Issues scraping large cities #123

oosokoya · 2020-11-16T18:58:15Z

Description

Over the last few weeks i've had trouble using job funnel to scrape jobs in large cities (e.g. New York, Atlanta, etc.). Smaller cities such as Oklahoma City seem to be ok (under 5 pages with under 300 jobs to scrape). When scraping larger cities there are often over 27 pages and 1300+ jobs to be scraped which seems to cause an issue and after the job is complete error messages are displayed ( shown in the actual behavior section) and no excel file is created.

Note that I installed the job funnel onto a new machine and encounter the exact same problem.

Steps to Reproduce

Example search

locale: USA_ENGLISH
State: NY
City : New York
Radius: 30 miles
Key Words: Project Manager

All other settings are default

Expected behavior

Indeed and Monster sites scraped and excel file with results created

Actual behavior

Scraping process is completed however the following error message is generated (No excel file is created)

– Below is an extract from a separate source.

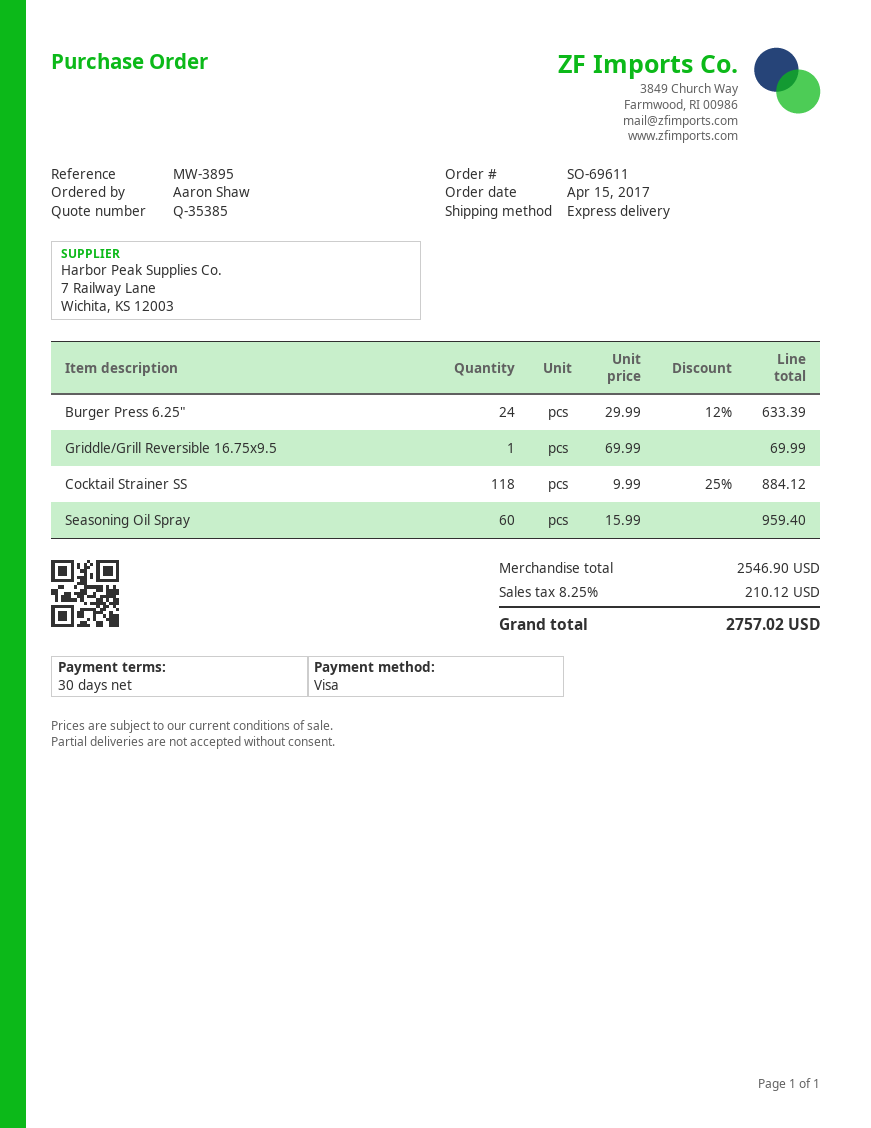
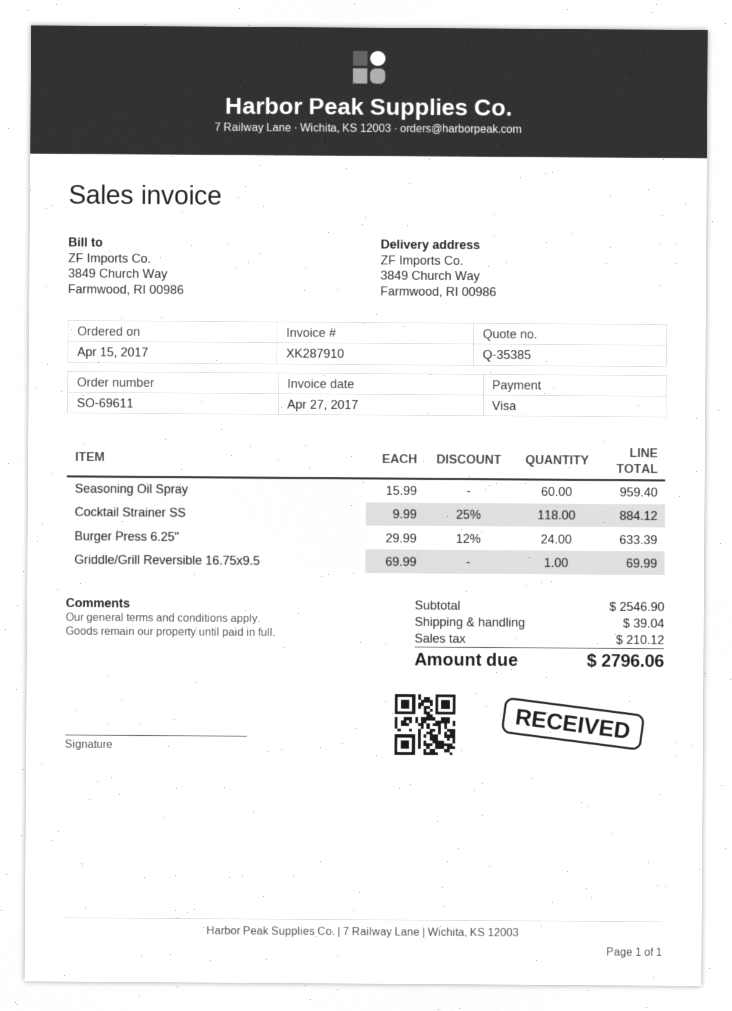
shipping: none -> 39.04
total: 2757.02 -> 2796.06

File "C:\Users\Bukky\AppData\Local\Packages\PythonSoftwareFoundation.Python.3.8_qbz5n2kfra8p0\LocalCache\local-packages\Python38\site-packages\jobfunnel\backend\scrapers\base.py", line 196, in scrape
job_soups = self.get_job_soups_from_search_result_listings()
File "C:\Users\Bukky\AppData\Local\Packages\PythonSoftwareFoundation.Python.3.8_qbz5n2kfra8p0\LocalCache\local-packages\Python38\site-packages\jobfunnel\backend\scrapers\monster.py", line 224, in get_job_soups_from_search_result_listings
__get_job_soups_by_key_id(next_listings_page_soup)
File "C:\Users\Bukky\AppData\Local\Packages\PythonSoftwareFoundation.Python.3.8_qbz5n2kfra8p0\LocalCache\local-packages\Python38\site-packages\jobfunnel\backend\scrapers\monster.py", line 206, in __get_job_soups_by_key_id
return {
File "C:\Users\Bukky\AppData\Local\Packages\PythonSoftwareFoundation.Python.3.8_qbz5n2kfra8p0\LocalCache\local-packages\Python38\site-packages\jobfunnel\backend\scrapers\monster.py", line 207, in
self.get(JobField.KEY_ID, job_soup): job_soup
File "C:\Users\Bukky\AppData\Local\Packages\PythonSoftwareFoundation.Python.3.8_qbz5n2kfra8p0\LocalCache\local-packages\Python38\site-packages\jobfunnel\backend\scrapers\monster.py", line 109, in get
return soup.find('h2', attrs={'class': 'title'}).find('a').get(
AttributeError: 'NoneType' object has no attribute 'find'

During handling of the above exception, another exception occurred:

Traceback (most recent call last):
File "C:\Users\Bukky\AppData\Local\Packages\PythonSoftwareFoundation.Python.3.8_qbz5n2kfra8p0\LocalCache\local-packages\Python38\Scripts\funnel-script.py", line 33, in
sys.exit(load_entry_point('JobFunnel==3.0.1', 'console_scripts', 'funnel')())
File "C:\Users\Bukky\AppData\Local\Packages\PythonSoftwareFoundation.Python.3.8_qbz5n2kfra8p0\LocalCache\local-packages\Python38\site-packages\jobfunnel_main_.py", line 28, in main
job_funnel.run()
File "C:\Users\Bukky\AppData\Local\Packages\PythonSoftwareFoundation.Python.3.8_qbz5n2kfra8p0\LocalCache\local-packages\Python38\site-packages\jobfunnel\backend\jobfunnel.py", line 114, in run
scraped_jobs_dict = self.scrape()
File "C:\Users\Bukky\AppData\Local\Packages\PythonSoftwareFoundation.Python.3.8_qbz5n2kfra8p0\LocalCache\local-packages\Python38\site-packages\jobfunnel\backend\jobfunnel.py", line 236, in scrape
incoming_jobs_dict = scraper.scrape()
File "C:\Users\Bukky\AppData\Local\Packages\PythonSoftwareFoundation.Python.3.8_qbz5n2kfra8p0\LocalCache\local-packages\Python38\site-packages\jobfunnel\backend\scrapers\base.py", line 198, in scrape
raise ValueError(
ValueError: Unable to extract jobs from initial search result page:
'NoneType' object has no attribute 'find'

Possible issues

I noticed on one of the scrapes when I placed the link into a browser a captcha page came up asking me to verify that I wasn't a robot. Could it be that larger scrapes trigger the captcha causing the scrape to error and the whole process to fail ??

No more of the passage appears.